__Directions for this task__
The entries below are to be returned as written, with all pictures dropped.

__Entries shown__
***
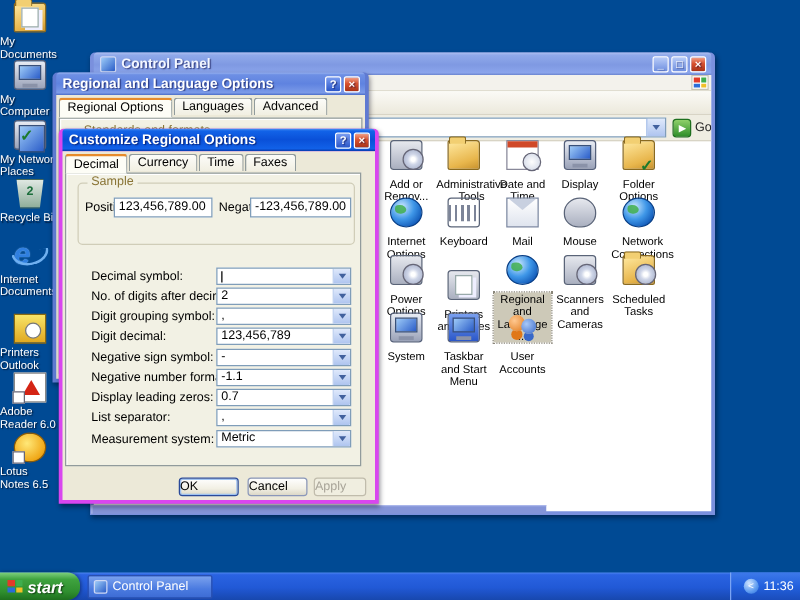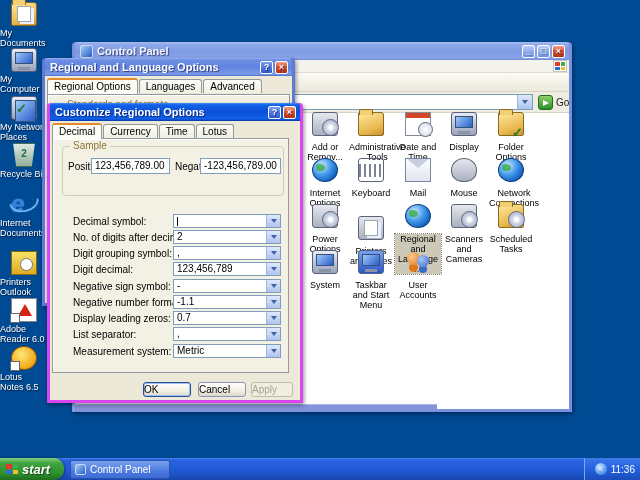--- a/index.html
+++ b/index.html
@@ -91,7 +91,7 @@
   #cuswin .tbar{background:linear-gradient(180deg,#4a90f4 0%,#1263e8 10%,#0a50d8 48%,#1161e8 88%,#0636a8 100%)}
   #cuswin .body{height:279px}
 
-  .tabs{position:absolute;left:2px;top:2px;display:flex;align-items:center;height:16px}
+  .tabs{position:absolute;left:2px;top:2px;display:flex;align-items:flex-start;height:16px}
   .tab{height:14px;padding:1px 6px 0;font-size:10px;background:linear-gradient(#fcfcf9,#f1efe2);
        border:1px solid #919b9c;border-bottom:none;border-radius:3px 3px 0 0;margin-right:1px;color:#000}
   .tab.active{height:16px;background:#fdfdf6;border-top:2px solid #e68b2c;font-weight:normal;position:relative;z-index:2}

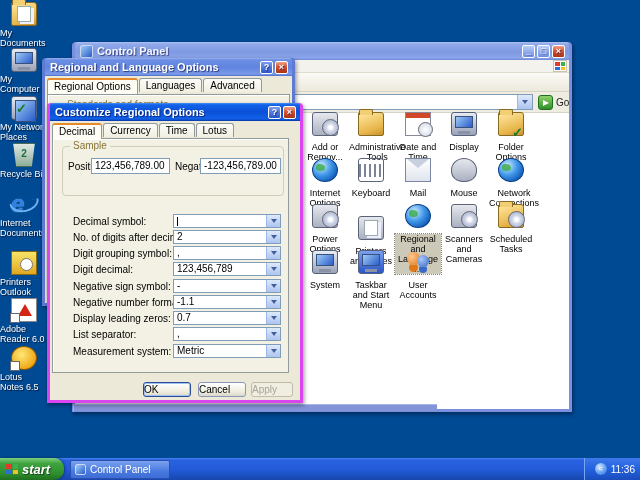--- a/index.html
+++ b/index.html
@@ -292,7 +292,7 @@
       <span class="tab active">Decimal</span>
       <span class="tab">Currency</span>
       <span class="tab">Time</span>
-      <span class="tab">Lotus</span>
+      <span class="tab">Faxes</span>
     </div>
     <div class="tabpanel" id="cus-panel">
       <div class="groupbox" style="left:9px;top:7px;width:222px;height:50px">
***
__Task response__
--- a/index.html
+++ b/index.html
@@ -91,7 +91,7 @@
   #cuswin .tbar{background:linear-gradient(180deg,#4a90f4 0%,#1263e8 10%,#0a50d8 48%,#1161e8 88%,#0636a8 100%)}
   #cuswin .body{height:279px}
 
-  .tabs{position:absolute;left:2px;top:2px;display:flex;align-items:center;height:16px}
+  .tabs{position:absolute;left:2px;top:2px;display:flex;align-items:flex-start;height:16px}
   .tab{height:14px;padding:1px 6px 0;font-size:10px;background:linear-gradient(#fcfcf9,#f1efe2);
        border:1px solid #919b9c;border-bottom:none;border-radius:3px 3px 0 0;margin-right:1px;color:#000}
   .tab.active{height:16px;background:#fdfdf6;border-top:2px solid #e68b2c;font-weight:normal;position:relative;z-index:2}

--- a/index.html
+++ b/index.html
@@ -292,7 +292,7 @@
       <span class="tab active">Decimal</span>
       <span class="tab">Currency</span>
       <span class="tab">Time</span>
-      <span class="tab">Lotus</span>
+      <span class="tab">Faxes</span>
     </div>
     <div class="tabpanel" id="cus-panel">
       <div class="groupbox" style="left:9px;top:7px;width:222px;height:50px">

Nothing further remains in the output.